We might see the Hermit, then, as the emergence of a Higher Self, an internal Wise Old Man one can turn to for a non-attached perspective untainted by ego needs. Psychology also looks at this part of the psyche as the observer self, and good therapists seek to develop this capacity in their clients as a way to foster mindfulness.

The absence of a functional observing self, as we have so tragically seen of late, can allow a person to commit acts that might otherwise seem untenable. It can also leave a person seeking answers outside of oneself, either through the guru or through organized religion, and more often now, through a "spiritual advisor." All of these can be safe and effective methods of accessing meaning, and all of them can have serious shortcomings.

The fact that these methods are so prevelant means that few of us have made contact with the "guide" within, so we project that archetype of our psyche onto an external person or group. A fellow blogger, Jay, has recently written on the need for spiritual seekers to find the guru within as a way to avoid abuse by "teachers."

The Hermit stands as the reminder that this is an archetype we all carry in our psyches. In the development of the Fool, the Hermit shines his light of wisdom and experience on the path, illuminating the next steps. The Hermit provides an intuitive guidance, directing our young ego in the direction s/he needs to go to reach her/his potential.

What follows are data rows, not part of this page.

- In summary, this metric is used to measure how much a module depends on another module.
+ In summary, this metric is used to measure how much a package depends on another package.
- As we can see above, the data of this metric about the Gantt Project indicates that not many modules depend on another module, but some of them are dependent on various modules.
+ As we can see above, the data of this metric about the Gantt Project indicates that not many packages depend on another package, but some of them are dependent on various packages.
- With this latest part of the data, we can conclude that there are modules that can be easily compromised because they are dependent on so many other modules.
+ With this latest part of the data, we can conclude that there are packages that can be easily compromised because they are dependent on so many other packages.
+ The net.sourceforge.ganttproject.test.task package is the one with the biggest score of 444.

One of the key elements of the Hermit is his isolation. He is free from the distractions of other voices, but he is also alone. That isn't to say that he is lonely, only alone. Here is what the Osho Zen deck has to say about this card, which it has aptly named Aloneness:

Loneliness is a negative state. You are feeling that it would have been better if the other were there - your friend, your wife, your mother, your beloved, your husband. It would have been good if the other were there, but the other is not. Loneliness is absence of the other.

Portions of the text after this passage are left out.